Freedom from Want had previously been less entwined in the standard liberalism philosophies of the western world than the other three freedoms (speech, fear, and religion); this freedom added economic liberty as a societal aspiration. In his essay, Bulosan treats negative liberties as positive liberties by suggesting that Americans be "given equal opportunity to serve themselves and each other according to their needs and abilities", an echo of Karl Marx's "from each according to his abilities, to each according to his needs". In the final paragraph of the essay, the phrase "The America we hope to see is not merely a physical but also a spiritual and intellectual world" describes an egalitarian America. In a voice likened to Steinbeck's in works such as The Grapes of Wrath, Bulosan's essay spoke up for those who struggled to survive in the capitalist democracy and was regarded as "haunting and sharp" against the backdrop of Rockwell's feast of plenty. It proposed that while citizens had obligations to the state, the state had an obligation to provide a basic level of subsistence. Unlike Roosevelt, Bulosan presented the case that the New Deal had not already granted freedom from want as it did not guarantee Americans the essentials of life.

==References in popular culture==
===Visual arts===

Tony Bennett's 2008 Christmas album entitled A Swingin' Christmas (Featuring The Count Basie Big Band) parodies Freedom from Want.
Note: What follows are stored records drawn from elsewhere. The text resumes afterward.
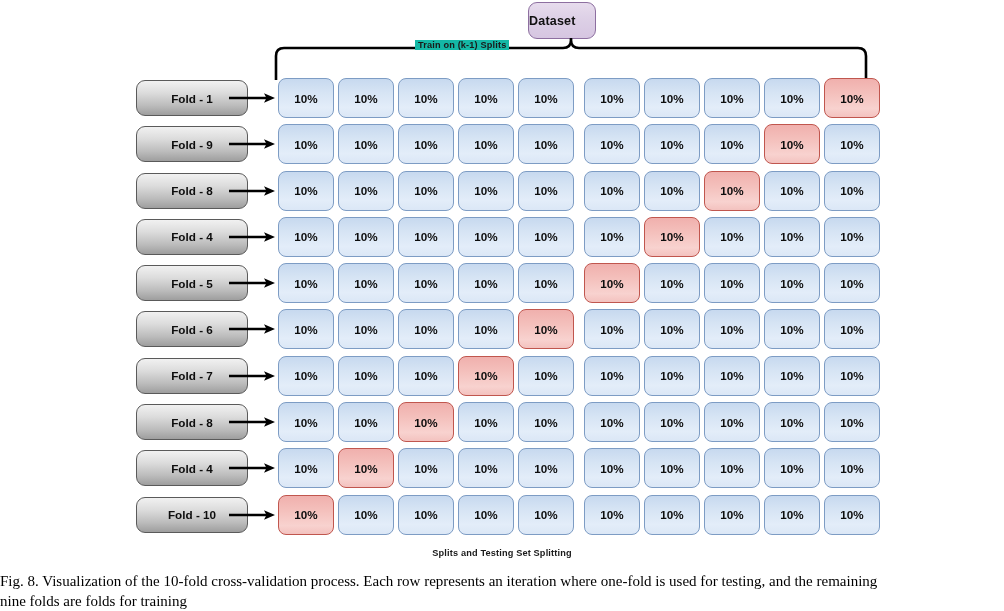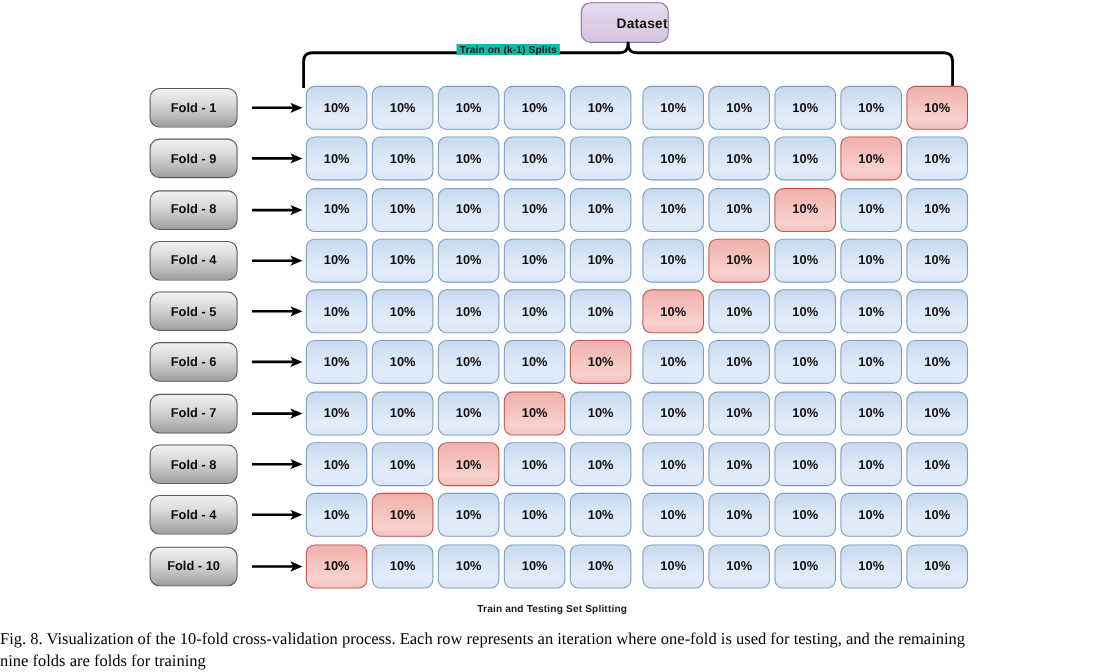"Dataset" #dataset-box { justify-content: flex-end -> flex-start; width: 80px -> 68px }
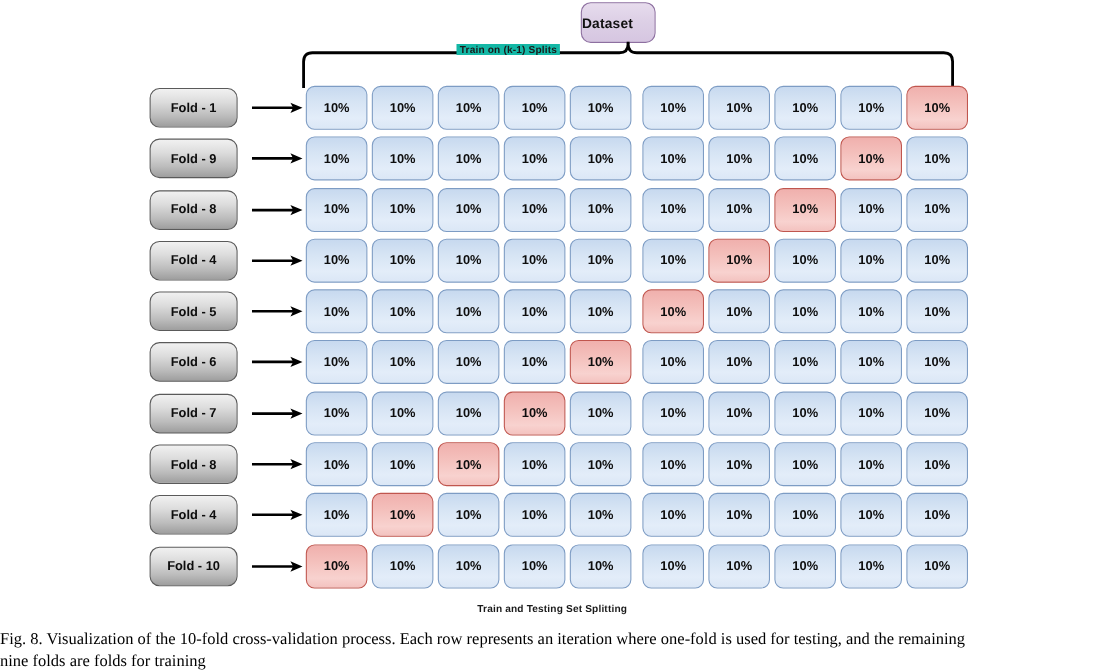"Fold - 1" .fold-pill { width: 80px -> 112px }
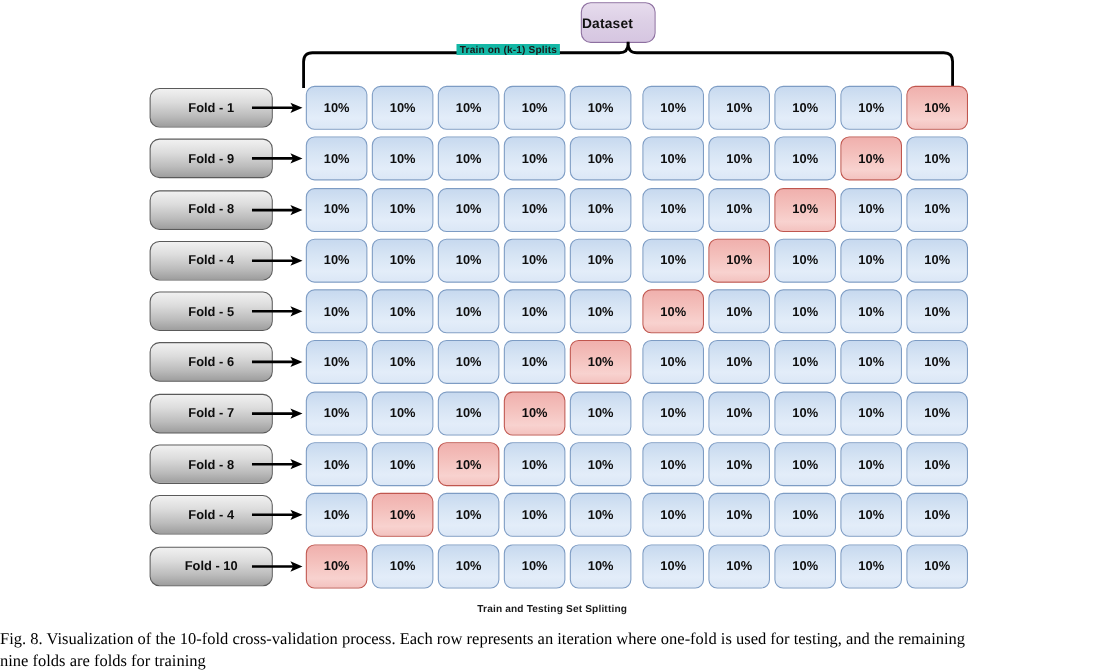"Train and Testing Set Splitting" div { text: Train -> Splits }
- The painting was used as the 1946 book cover for Norman Rockwell, Illustrator, written during the prime of Rockwell's career when he was regarded as America's most popular illustrator. This image's iconic status has led to parody and satire.
- MAD magazine #39 (May 1958) presented a magazine satire called "The Saturday Evening Pest", which featured a parody of Freedom from Want on the cover. In the parody, the family's circumstances are far from ideal.
- New York painter Frank Moore re-created Rockwell's all-white Americans with an ethnically diverse family, as Freedom to Share (1994), in which the turkey platter brims over with health care supplies.
- Among the better known reproductions is Mickey and Minnie Mouse entertaining their cartoon family with a festive turkey. Several political cartoons have invoked this image.
- The painting was reenacted in the May 16, 2012, season 3 "Tableau Vivant" episode of the comedy television series Modern Family.
- Another imitation of the work is the cover art to Tony Bennett's 2008 Christmas album A Swingin' Christmas (Featuring The Count Basie Big Band). The parody includes all 13 members of Count Basie's band.
- The cover to DC Comics JSA Issue 54 was also an homage to this image with various superheroes such as Superman, Power Girl, and Wonder Woman.
- A promotional poster for the 2018 film Deadpool 2 replaced the painting's characters with characters from the film.

===Film===
- A snapshot at the end of the 2002 Disney animated film Lilo & Stitch shows the film's characters seated at a Thanksgiving table, echoing the painting.
- In the 2009 film The Blind Side, when the Tuohy family gathers at the Thanksgiving table, the scene is transformed into a replica of the famous painting.